• WORK ITEM:
Repeat the data exactly, leaving out any image.
(SUPPLIED RECORDS begins)
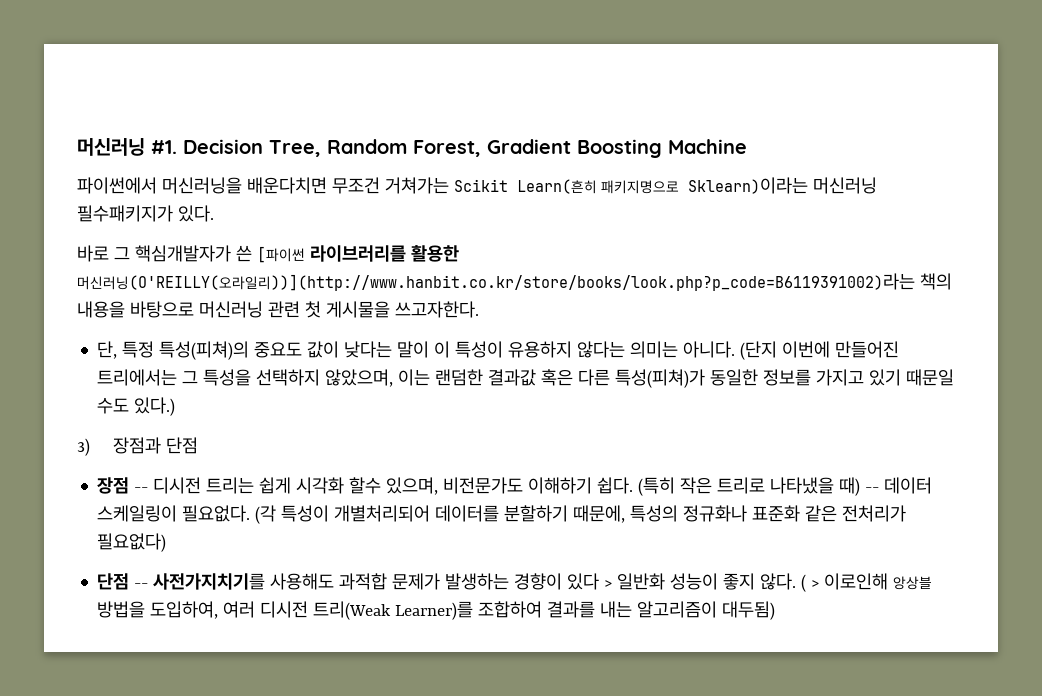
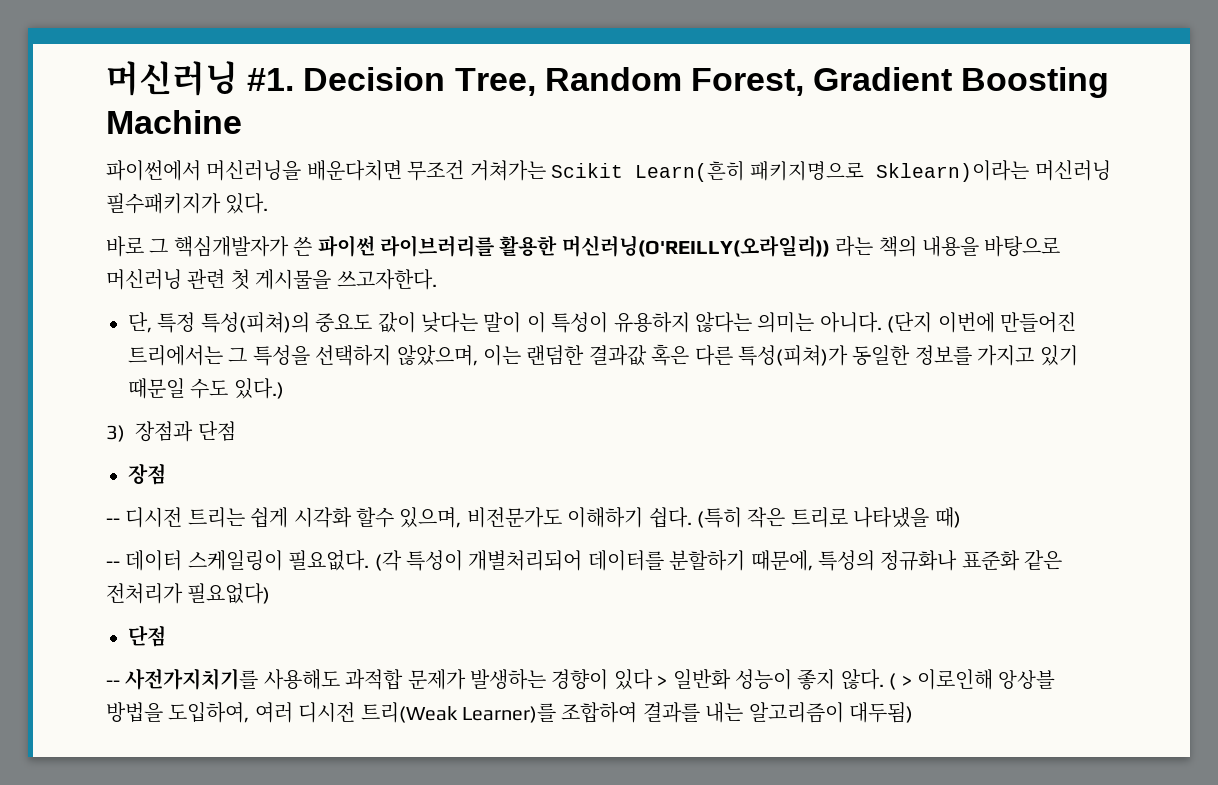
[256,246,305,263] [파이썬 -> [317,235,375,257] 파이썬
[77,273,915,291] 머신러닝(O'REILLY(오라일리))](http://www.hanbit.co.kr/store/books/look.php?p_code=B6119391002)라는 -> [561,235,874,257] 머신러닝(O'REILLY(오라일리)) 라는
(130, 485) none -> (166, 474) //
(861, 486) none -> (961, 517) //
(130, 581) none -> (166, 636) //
(SUPPLIED RECORDS ends)
• OUTPUT:
[256,246,305,263] [파이썬 -> [317,235,375,257] 파이썬
[77,273,915,291] 머신러닝(O'REILLY(오라일리))](http://www.hanbit.co.kr/store/books/look.php?p_code=B6119391002)라는 -> [561,235,874,257] 머신러닝(O'REILLY(오라일리)) 라는
(130, 485) none -> (166, 474) //
(861, 486) none -> (961, 517) //
(130, 581) none -> (166, 636) //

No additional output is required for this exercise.